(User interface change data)

=== Section Start ===

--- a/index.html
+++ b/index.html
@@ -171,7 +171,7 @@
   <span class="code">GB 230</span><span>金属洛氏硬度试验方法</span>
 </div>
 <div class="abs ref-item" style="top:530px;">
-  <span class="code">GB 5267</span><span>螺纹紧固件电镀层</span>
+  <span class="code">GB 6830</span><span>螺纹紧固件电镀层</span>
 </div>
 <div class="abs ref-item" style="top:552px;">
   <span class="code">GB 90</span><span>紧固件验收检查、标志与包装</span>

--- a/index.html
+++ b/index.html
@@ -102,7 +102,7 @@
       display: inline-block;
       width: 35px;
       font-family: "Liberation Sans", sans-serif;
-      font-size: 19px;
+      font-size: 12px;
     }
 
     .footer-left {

=== Section End ===
=== Section Start ===

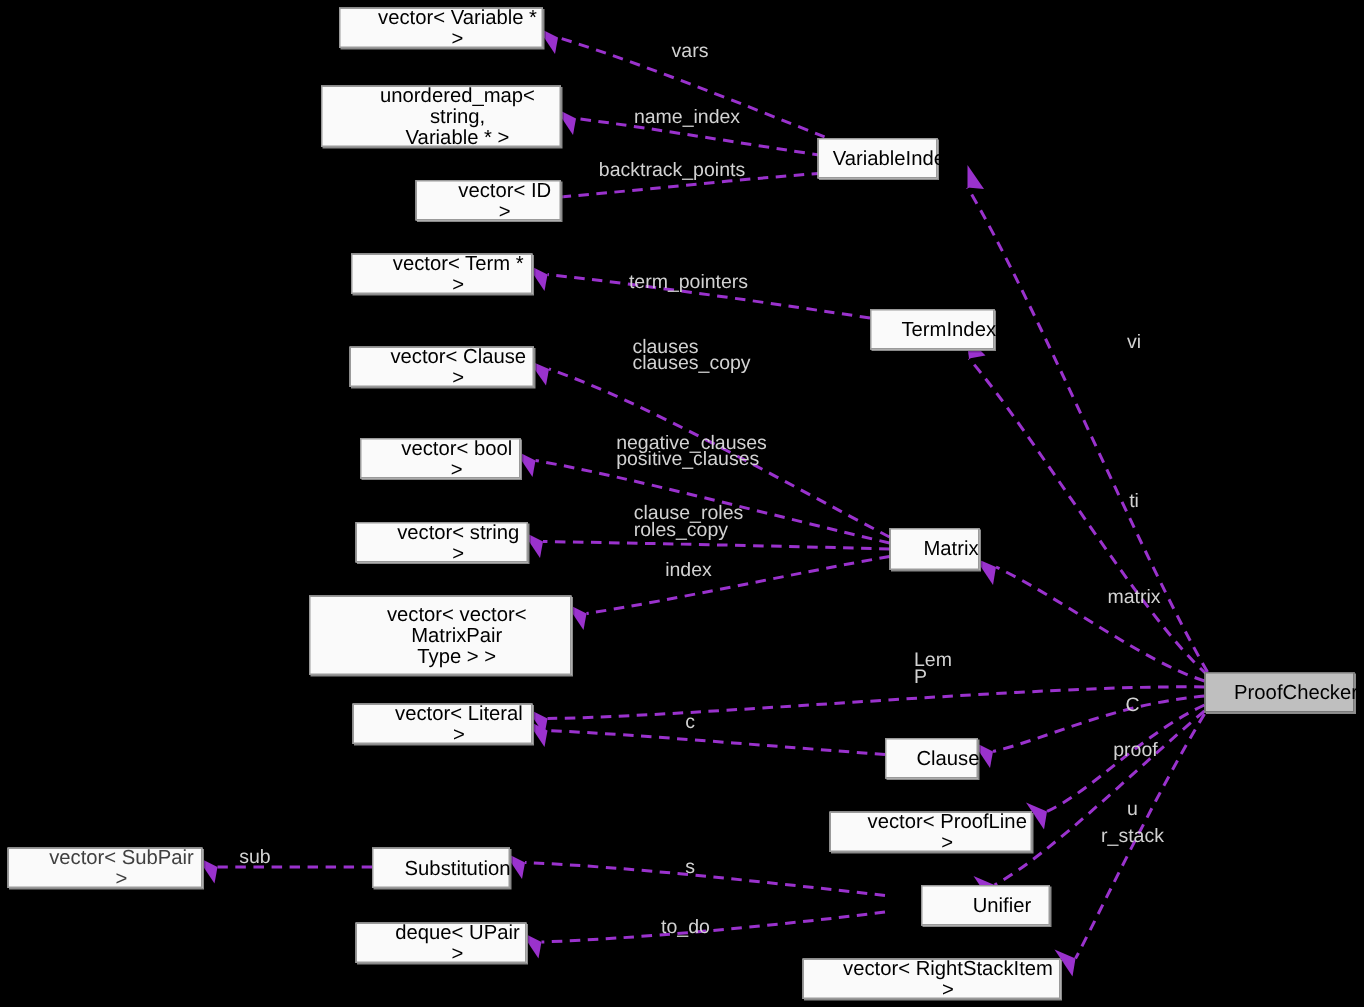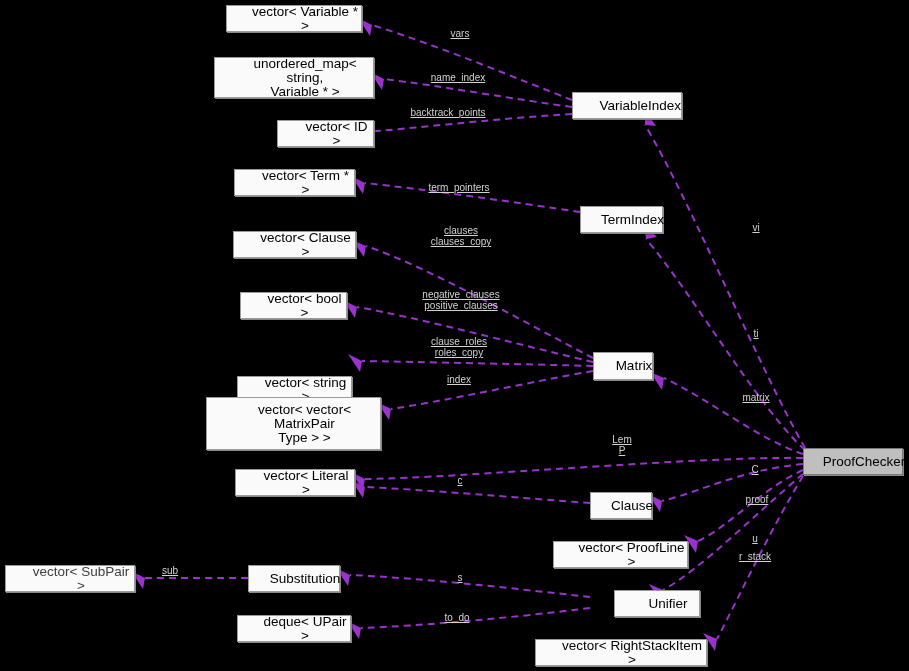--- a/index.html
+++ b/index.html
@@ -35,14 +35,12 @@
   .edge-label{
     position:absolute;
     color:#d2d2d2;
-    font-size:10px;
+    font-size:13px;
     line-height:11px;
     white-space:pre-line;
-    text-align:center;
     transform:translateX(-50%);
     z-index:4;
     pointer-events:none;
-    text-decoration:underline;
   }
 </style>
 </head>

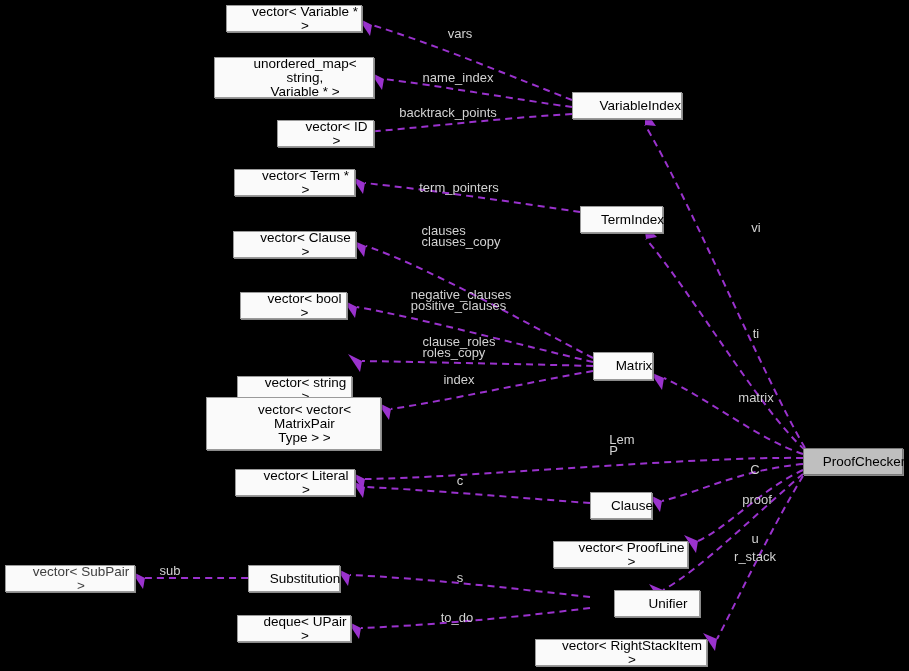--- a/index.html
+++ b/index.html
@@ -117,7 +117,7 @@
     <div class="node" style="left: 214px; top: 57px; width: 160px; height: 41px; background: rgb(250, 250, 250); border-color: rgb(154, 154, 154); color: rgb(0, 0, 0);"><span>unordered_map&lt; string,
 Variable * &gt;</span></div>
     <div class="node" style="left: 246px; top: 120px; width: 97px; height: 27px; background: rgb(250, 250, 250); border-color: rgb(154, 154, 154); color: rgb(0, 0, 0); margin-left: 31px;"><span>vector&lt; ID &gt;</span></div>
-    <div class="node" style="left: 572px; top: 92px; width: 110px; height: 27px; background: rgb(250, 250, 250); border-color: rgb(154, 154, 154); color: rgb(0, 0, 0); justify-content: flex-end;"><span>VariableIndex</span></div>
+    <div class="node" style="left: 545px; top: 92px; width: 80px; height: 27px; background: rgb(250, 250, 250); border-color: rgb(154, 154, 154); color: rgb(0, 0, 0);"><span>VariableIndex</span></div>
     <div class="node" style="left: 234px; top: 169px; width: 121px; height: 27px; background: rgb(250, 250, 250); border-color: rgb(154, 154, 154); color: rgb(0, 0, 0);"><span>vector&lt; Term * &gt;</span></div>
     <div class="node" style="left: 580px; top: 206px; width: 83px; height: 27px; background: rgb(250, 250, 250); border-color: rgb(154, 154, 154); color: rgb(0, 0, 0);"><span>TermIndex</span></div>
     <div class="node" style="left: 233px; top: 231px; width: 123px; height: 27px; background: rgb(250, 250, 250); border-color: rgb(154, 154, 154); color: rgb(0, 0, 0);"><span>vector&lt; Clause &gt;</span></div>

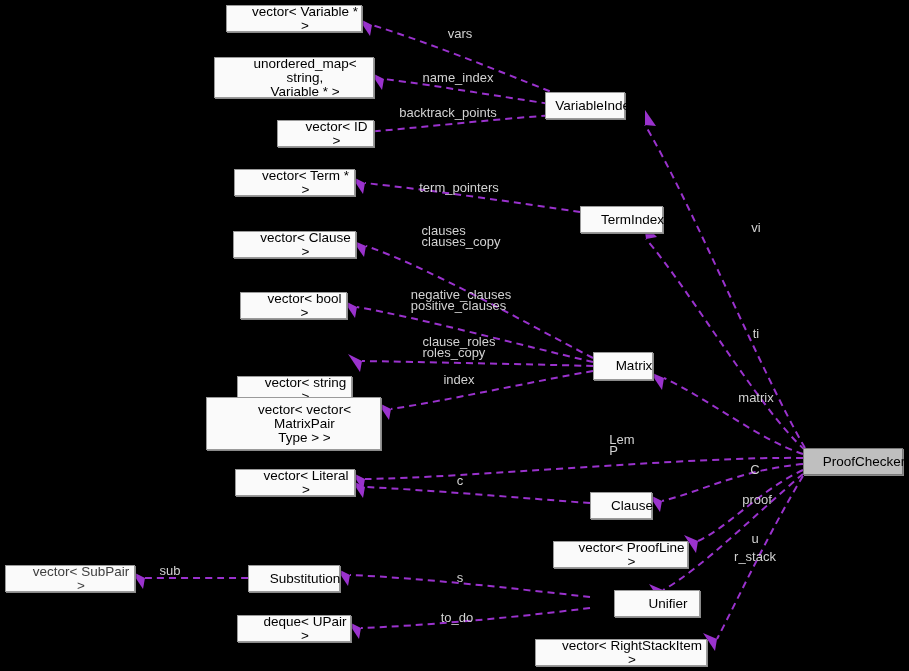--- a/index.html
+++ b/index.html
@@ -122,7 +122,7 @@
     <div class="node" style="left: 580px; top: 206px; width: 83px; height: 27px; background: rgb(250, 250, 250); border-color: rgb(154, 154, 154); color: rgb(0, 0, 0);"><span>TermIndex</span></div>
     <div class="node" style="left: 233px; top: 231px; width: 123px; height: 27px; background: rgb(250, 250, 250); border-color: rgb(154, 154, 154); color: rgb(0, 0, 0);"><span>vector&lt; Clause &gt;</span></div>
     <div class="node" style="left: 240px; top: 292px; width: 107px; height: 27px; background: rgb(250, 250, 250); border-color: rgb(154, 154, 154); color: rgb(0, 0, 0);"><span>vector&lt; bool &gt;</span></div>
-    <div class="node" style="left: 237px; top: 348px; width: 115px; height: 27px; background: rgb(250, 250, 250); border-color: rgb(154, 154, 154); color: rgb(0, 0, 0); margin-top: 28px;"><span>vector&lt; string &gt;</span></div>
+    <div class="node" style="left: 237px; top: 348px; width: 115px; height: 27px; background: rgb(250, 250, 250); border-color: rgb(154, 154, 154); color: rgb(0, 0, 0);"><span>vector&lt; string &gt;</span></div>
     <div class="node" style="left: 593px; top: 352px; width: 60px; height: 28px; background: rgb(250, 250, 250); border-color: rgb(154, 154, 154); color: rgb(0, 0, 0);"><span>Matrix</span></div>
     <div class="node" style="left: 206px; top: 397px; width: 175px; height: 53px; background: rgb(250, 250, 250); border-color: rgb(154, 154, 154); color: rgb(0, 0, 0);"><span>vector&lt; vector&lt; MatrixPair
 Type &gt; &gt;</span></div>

=== Section End ===
=== Section Start ===

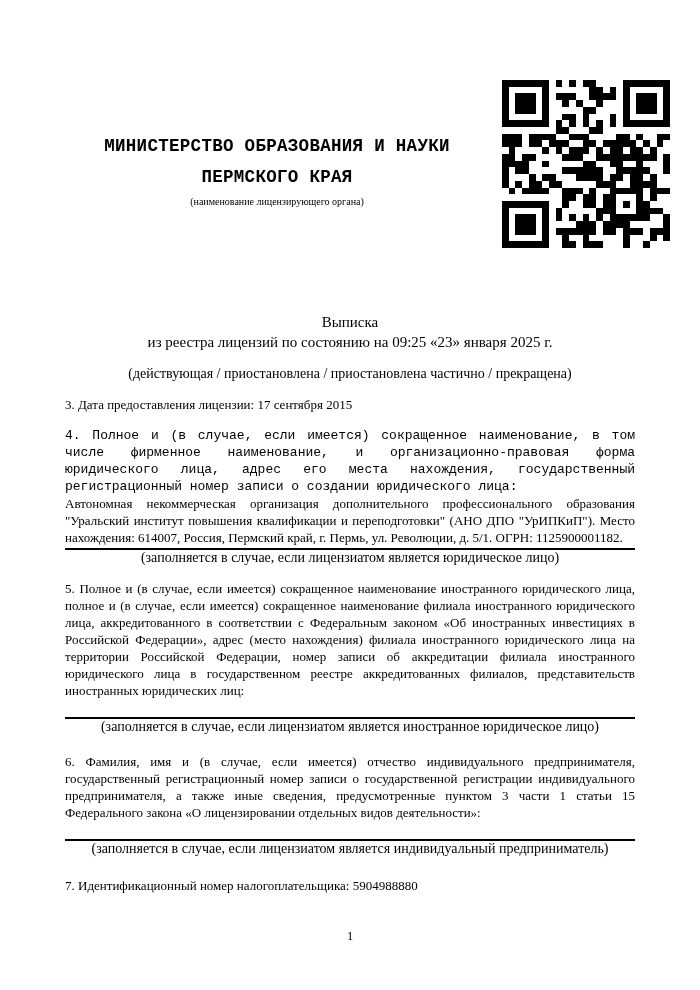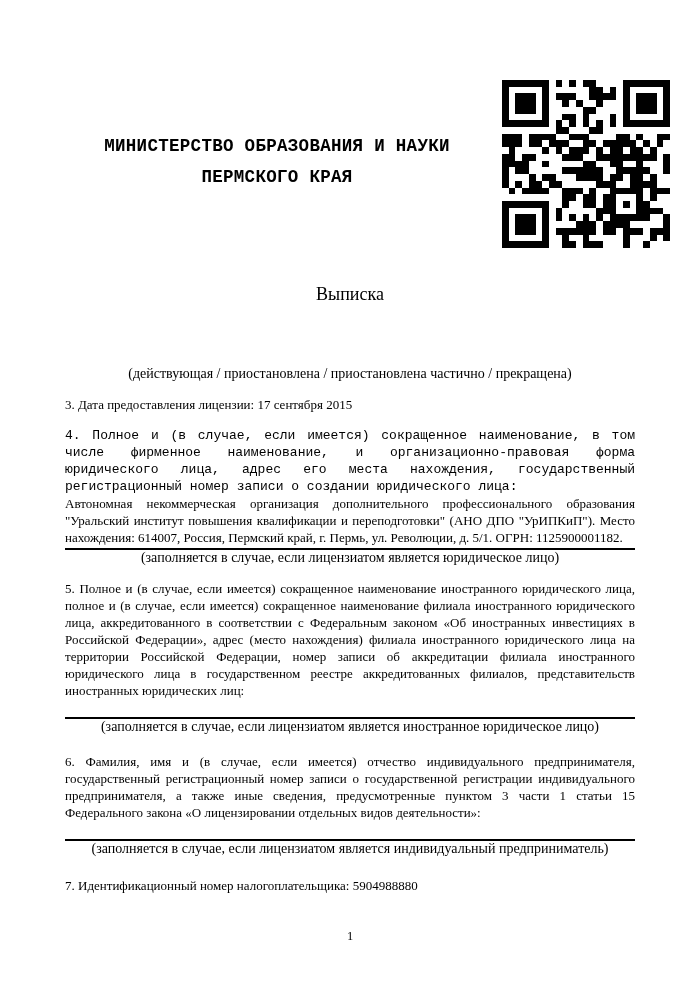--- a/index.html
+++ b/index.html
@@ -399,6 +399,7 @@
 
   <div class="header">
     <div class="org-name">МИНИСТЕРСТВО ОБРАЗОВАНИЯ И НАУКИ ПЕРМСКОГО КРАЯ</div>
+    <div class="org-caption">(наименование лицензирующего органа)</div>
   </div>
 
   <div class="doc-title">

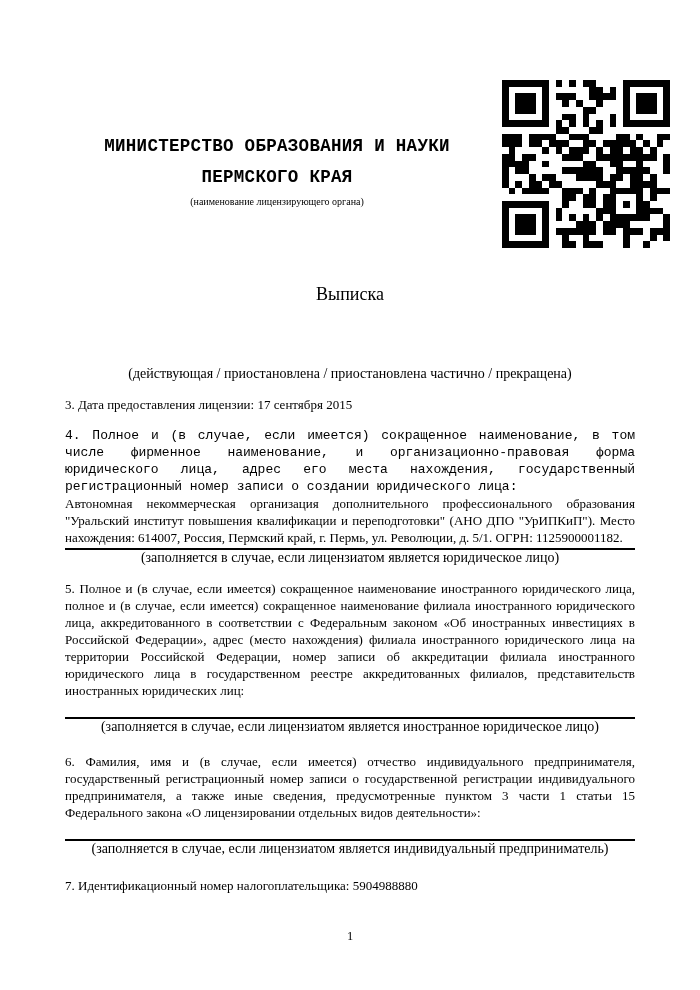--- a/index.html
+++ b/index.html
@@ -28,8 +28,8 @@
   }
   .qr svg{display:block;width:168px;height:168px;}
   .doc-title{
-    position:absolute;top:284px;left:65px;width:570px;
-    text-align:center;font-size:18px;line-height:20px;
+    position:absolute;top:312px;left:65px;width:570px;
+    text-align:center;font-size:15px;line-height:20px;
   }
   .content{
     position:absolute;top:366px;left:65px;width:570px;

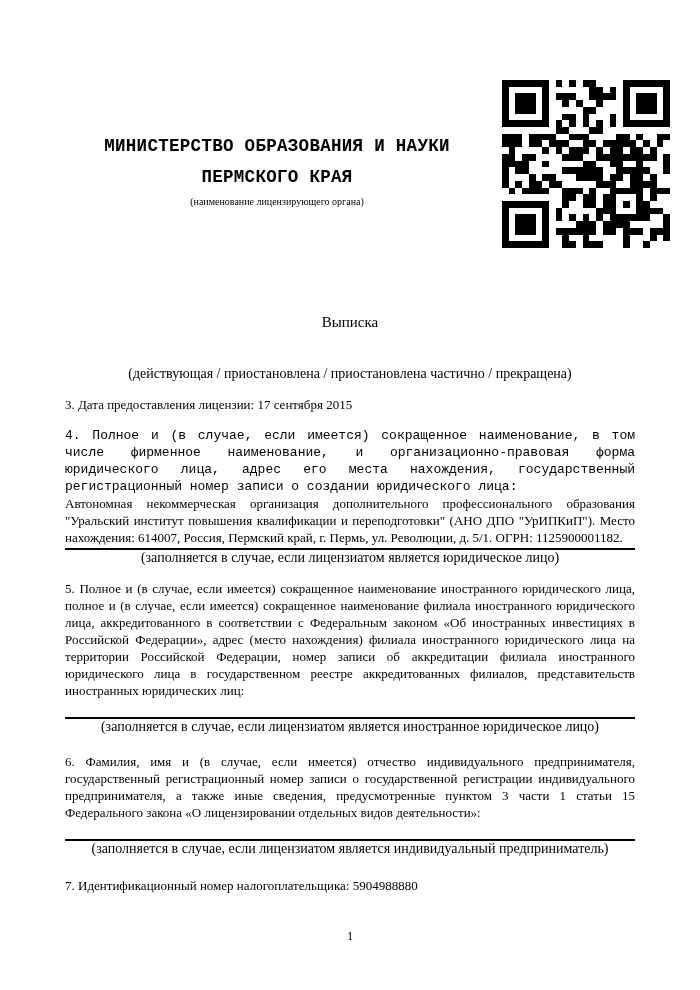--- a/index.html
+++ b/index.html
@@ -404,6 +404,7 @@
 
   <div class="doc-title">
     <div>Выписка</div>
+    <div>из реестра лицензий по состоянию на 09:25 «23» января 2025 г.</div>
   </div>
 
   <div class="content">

=== Section End ===

* THE TASK
Every line in the data that holds "absolute" should be copied out.

* RESPONSE FOR THIS EXERCISE
     position:absolute;
-    position:absolute;top:284px;left:65px;width:570px;
+    position:absolute;top:312px;left:65px;width:570px;
     position:absolute;top:366px;left:65px;width:570px;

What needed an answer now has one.